▶ _MATERIAL FOR THIS EXERCISE_:
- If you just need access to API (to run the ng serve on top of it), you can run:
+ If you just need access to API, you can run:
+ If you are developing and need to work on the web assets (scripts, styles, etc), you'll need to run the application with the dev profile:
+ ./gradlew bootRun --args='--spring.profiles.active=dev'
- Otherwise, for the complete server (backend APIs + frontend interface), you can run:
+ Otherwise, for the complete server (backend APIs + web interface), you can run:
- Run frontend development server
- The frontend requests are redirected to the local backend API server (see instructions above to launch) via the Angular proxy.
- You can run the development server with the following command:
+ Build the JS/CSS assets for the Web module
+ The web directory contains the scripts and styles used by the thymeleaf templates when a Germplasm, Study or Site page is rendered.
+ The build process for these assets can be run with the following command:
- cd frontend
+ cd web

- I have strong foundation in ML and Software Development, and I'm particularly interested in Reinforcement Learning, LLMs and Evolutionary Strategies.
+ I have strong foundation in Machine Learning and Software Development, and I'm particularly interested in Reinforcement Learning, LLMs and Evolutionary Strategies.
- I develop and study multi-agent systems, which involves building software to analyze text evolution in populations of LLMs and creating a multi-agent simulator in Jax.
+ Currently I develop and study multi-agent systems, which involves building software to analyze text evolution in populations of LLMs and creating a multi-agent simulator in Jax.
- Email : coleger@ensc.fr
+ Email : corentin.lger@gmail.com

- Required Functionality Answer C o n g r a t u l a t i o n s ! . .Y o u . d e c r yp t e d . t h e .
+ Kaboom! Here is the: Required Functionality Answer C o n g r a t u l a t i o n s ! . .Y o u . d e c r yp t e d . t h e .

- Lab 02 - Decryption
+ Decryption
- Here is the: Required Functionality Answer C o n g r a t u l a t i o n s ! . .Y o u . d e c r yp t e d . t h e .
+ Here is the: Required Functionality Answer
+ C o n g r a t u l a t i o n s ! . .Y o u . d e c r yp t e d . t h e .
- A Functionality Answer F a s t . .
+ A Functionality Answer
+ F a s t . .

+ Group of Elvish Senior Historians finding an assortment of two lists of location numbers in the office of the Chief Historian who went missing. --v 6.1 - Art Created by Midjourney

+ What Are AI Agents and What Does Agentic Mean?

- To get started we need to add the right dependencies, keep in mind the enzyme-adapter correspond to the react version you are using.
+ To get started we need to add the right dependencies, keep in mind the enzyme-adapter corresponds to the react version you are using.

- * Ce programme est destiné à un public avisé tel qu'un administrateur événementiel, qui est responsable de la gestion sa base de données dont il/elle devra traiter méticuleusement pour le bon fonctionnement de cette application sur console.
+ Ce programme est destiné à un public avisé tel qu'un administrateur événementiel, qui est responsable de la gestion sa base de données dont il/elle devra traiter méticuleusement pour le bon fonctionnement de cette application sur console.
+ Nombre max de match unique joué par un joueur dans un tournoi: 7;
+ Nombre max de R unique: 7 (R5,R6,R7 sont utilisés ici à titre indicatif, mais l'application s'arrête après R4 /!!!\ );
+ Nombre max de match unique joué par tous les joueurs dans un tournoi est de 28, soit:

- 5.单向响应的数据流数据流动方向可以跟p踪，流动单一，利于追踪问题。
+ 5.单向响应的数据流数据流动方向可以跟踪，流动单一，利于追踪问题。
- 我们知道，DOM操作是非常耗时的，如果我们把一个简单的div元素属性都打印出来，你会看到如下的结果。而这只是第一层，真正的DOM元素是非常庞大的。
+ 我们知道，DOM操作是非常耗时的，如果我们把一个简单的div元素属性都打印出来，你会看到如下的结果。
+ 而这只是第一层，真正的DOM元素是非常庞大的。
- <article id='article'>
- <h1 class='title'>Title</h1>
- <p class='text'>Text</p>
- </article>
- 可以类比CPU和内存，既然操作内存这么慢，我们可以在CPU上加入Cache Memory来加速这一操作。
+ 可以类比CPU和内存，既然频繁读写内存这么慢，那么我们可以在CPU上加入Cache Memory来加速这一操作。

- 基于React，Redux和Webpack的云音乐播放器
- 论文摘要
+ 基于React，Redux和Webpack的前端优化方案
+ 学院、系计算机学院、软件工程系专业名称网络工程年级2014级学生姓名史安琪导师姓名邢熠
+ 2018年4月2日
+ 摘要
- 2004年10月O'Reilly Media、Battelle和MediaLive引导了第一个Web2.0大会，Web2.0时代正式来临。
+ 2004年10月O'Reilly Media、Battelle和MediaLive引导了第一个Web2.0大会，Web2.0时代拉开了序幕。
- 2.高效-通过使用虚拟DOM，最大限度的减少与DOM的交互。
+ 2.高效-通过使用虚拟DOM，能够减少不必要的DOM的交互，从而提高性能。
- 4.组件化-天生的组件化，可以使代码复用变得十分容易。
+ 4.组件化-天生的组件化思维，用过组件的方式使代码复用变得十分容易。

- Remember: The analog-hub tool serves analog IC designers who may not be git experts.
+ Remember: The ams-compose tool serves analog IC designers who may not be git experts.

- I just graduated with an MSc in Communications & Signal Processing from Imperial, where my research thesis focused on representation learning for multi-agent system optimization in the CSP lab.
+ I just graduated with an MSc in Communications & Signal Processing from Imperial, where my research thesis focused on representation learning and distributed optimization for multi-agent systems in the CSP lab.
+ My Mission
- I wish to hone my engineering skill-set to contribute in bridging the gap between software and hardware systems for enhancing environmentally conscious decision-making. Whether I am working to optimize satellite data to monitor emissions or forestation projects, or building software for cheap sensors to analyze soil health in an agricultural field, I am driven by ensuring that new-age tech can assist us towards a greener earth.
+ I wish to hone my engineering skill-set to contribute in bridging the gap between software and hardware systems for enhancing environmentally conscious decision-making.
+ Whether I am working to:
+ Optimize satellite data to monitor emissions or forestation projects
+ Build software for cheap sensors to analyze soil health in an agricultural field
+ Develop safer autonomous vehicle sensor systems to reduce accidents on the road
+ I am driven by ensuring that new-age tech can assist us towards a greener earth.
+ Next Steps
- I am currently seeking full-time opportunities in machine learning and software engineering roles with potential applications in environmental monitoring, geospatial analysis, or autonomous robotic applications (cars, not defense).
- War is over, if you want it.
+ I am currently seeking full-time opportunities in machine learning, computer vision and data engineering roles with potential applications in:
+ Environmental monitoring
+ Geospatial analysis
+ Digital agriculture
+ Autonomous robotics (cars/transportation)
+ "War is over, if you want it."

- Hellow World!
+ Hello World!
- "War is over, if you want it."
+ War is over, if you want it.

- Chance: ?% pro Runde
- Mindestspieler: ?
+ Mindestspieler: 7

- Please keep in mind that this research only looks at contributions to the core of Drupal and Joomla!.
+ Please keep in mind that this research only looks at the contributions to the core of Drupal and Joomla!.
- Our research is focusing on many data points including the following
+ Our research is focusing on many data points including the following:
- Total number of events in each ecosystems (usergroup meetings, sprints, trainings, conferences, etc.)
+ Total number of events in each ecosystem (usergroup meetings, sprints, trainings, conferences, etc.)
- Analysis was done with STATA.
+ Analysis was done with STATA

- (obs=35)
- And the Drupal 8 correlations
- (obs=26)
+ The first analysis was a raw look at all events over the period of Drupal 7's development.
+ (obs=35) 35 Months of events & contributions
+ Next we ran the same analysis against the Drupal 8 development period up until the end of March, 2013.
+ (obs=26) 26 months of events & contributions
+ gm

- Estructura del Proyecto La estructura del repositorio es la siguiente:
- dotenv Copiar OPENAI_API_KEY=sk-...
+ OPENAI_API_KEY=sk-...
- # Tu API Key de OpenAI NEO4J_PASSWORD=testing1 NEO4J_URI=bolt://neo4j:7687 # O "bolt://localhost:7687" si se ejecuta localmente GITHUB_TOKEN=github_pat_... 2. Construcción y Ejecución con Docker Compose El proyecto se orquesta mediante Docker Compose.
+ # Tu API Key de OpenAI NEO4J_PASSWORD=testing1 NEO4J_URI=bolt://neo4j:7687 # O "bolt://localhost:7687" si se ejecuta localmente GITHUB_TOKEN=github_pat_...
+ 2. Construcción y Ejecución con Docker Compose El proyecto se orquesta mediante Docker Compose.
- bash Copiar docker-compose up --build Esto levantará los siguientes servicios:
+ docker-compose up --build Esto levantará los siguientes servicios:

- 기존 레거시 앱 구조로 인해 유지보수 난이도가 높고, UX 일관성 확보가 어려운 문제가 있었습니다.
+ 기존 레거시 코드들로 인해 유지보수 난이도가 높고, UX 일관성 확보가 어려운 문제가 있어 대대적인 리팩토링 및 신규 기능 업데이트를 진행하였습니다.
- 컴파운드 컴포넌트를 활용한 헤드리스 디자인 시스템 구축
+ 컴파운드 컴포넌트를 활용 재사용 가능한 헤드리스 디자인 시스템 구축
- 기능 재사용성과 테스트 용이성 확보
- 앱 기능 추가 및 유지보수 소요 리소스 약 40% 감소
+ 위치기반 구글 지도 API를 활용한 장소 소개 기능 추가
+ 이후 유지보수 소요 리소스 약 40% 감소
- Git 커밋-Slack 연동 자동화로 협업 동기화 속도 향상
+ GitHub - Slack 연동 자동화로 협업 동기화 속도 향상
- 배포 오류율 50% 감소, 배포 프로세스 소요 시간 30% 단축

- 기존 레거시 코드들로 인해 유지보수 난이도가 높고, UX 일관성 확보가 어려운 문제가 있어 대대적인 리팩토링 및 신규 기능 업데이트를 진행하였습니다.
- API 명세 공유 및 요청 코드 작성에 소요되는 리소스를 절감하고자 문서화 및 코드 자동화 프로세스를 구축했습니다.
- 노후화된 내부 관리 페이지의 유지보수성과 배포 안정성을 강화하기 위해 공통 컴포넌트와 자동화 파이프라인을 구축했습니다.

▶ _AIM OF THE TASK_: In the records above, locate the lines holding the word "agricultural". Copy each of them.

▶ _YOUR RESPONSE_:
- I wish to hone my engineering skill-set to contribute in bridging the gap between software and hardware systems for enhancing environmentally conscious decision-making. Whether I am working to optimize satellite data to monitor emissions or forestation projects, or building software for cheap sensors to analyze soil health in an agricultural field, I am driven by ensuring that new-age tech can assist us towards a greener earth.
+ Build software for cheap sensors to analyze soil health in an agricultural field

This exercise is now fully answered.